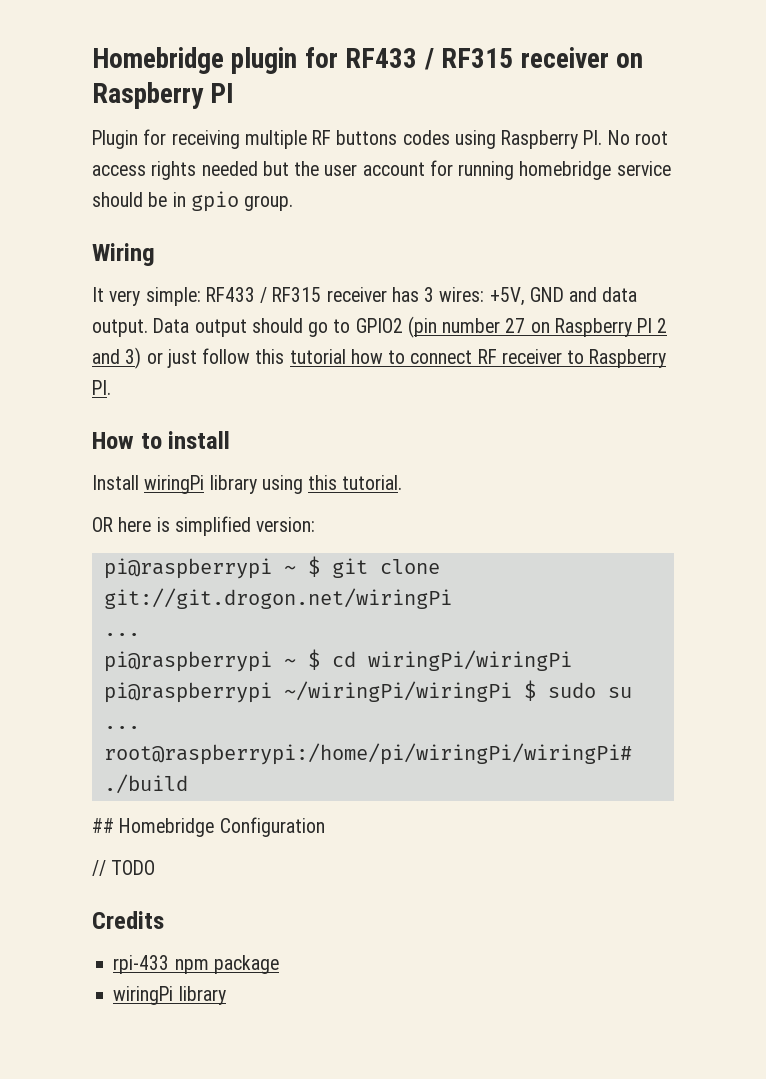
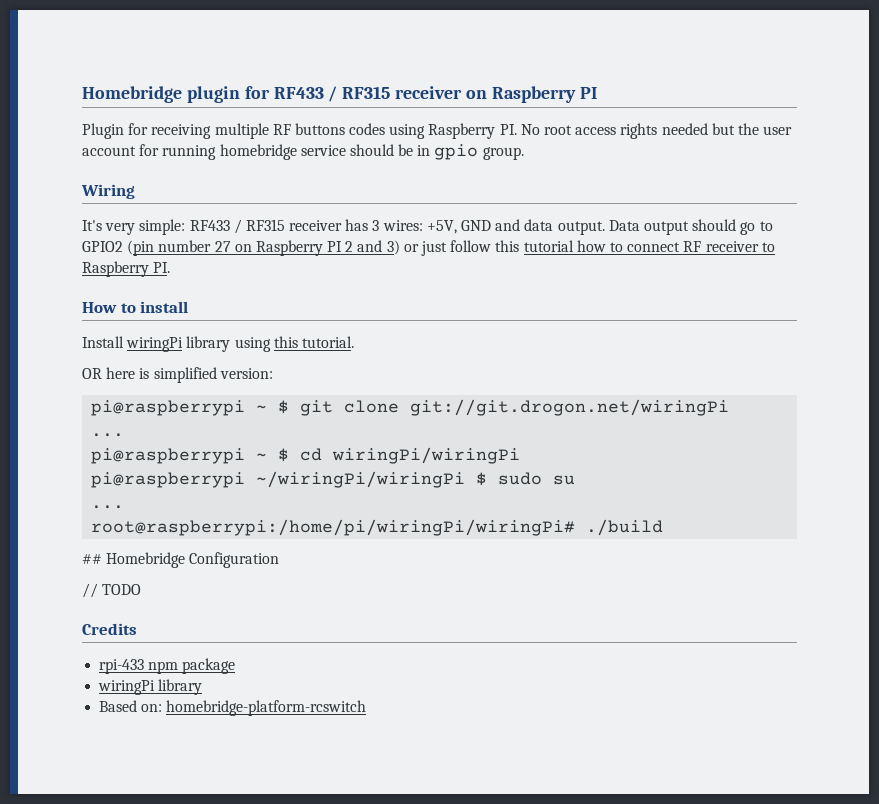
- It very simple: RF433 / RF315 receiver has 3 wires: +5V, GND and data output.
+ It's very simple: RF433 / RF315 receiver has 3 wires: +5V, GND and data output.
+ Based on: homebridge-platform-rcswitch

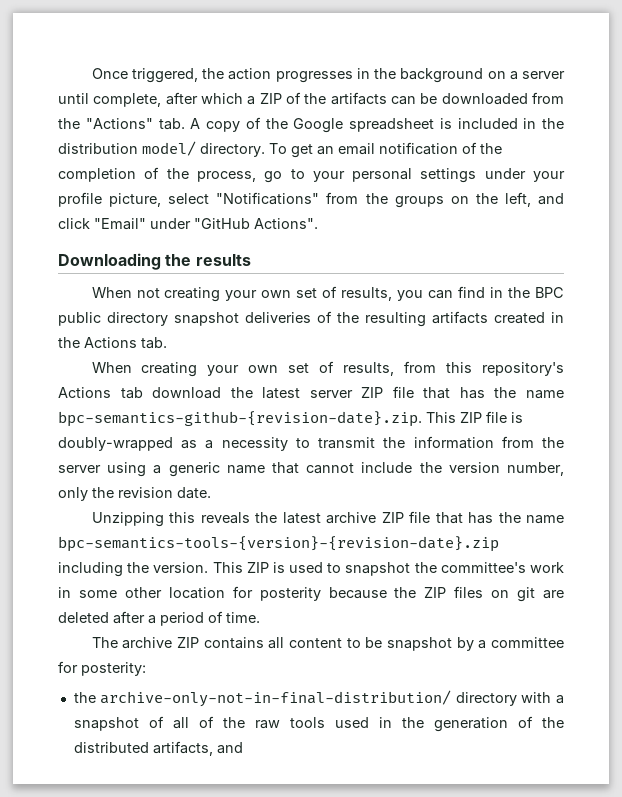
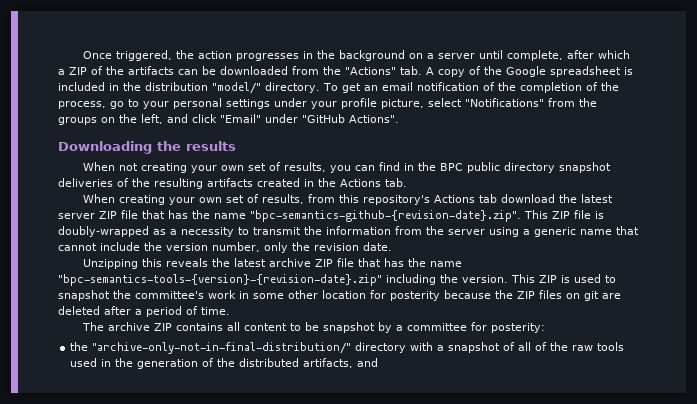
- Once triggered, the action progresses in the background on a server until complete, after which a ZIP of the artifacts can be downloaded from the "Actions" tab. A copy of the Google spreadsheet is included in the distribution model/ directory.
+ Once triggered, the action progresses in the background on a server until complete, after which a ZIP of the artifacts can be downloaded from the "Actions" tab. A copy of the Google spreadsheet is included in the distribution "model/" directory.
- When creating your own set of results, from this repository's Actions tab download the latest server ZIP file that has the name bpc-semantics-github-{revision-date}.zip. This ZIP file is doubly-wrapped as a necessity to transmit the information from the server using a generic name that cannot include the version number, only the revision date.
+ When creating your own set of results, from this repository's Actions tab download the latest server ZIP file that has the name "bpc-semantics-github-{revision-date}.zip". This ZIP file is doubly-wrapped as a necessity to transmit the information from the server using a generic name that cannot include the version number, only the revision date.
- Unzipping this reveals the latest archive ZIP file that has the name bpc-semantics-tools-{version}-{revision-date}.zip including the version.
+ Unzipping this reveals the latest archive ZIP file that has the name "bpc-semantics-tools-{version}-{revision-date}.zip" including the version.
- the archive-only-not-in-final-distribution/ directory with a snapshot of all of the raw tools used in the generation of the distributed artifacts, and
+ the "archive-only-not-in-final-distribution/" directory with a snapshot of all of the raw tools used in the generation of the distributed artifacts, and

:::

The records above must be copied exactly, with no pictures carried over.

Task solution —
- It very simple: RF433 / RF315 receiver has 3 wires: +5V, GND and data output.
+ It's very simple: RF433 / RF315 receiver has 3 wires: +5V, GND and data output.
+ Based on: homebridge-platform-rcswitch

- Once triggered, the action progresses in the background on a server until complete, after which a ZIP of the artifacts can be downloaded from the "Actions" tab. A copy of the Google spreadsheet is included in the distribution model/ directory.
+ Once triggered, the action progresses in the background on a server until complete, after which a ZIP of the artifacts can be downloaded from the "Actions" tab. A copy of the Google spreadsheet is included in the distribution "model/" directory.
- When creating your own set of results, from this repository's Actions tab download the latest server ZIP file that has the name bpc-semantics-github-{revision-date}.zip. This ZIP file is doubly-wrapped as a necessity to transmit the information from the server using a generic name that cannot include the version number, only the revision date.
+ When creating your own set of results, from this repository's Actions tab download the latest server ZIP file that has the name "bpc-semantics-github-{revision-date}.zip". This ZIP file is doubly-wrapped as a necessity to transmit the information from the server using a generic name that cannot include the version number, only the revision date.
- Unzipping this reveals the latest archive ZIP file that has the name bpc-semantics-tools-{version}-{revision-date}.zip including the version.
+ Unzipping this reveals the latest archive ZIP file that has the name "bpc-semantics-tools-{version}-{revision-date}.zip" including the version.
- the archive-only-not-in-final-distribution/ directory with a snapshot of all of the raw tools used in the generation of the distributed artifacts, and
+ the "archive-only-not-in-final-distribution/" directory with a snapshot of all of the raw tools used in the generation of the distributed artifacts, and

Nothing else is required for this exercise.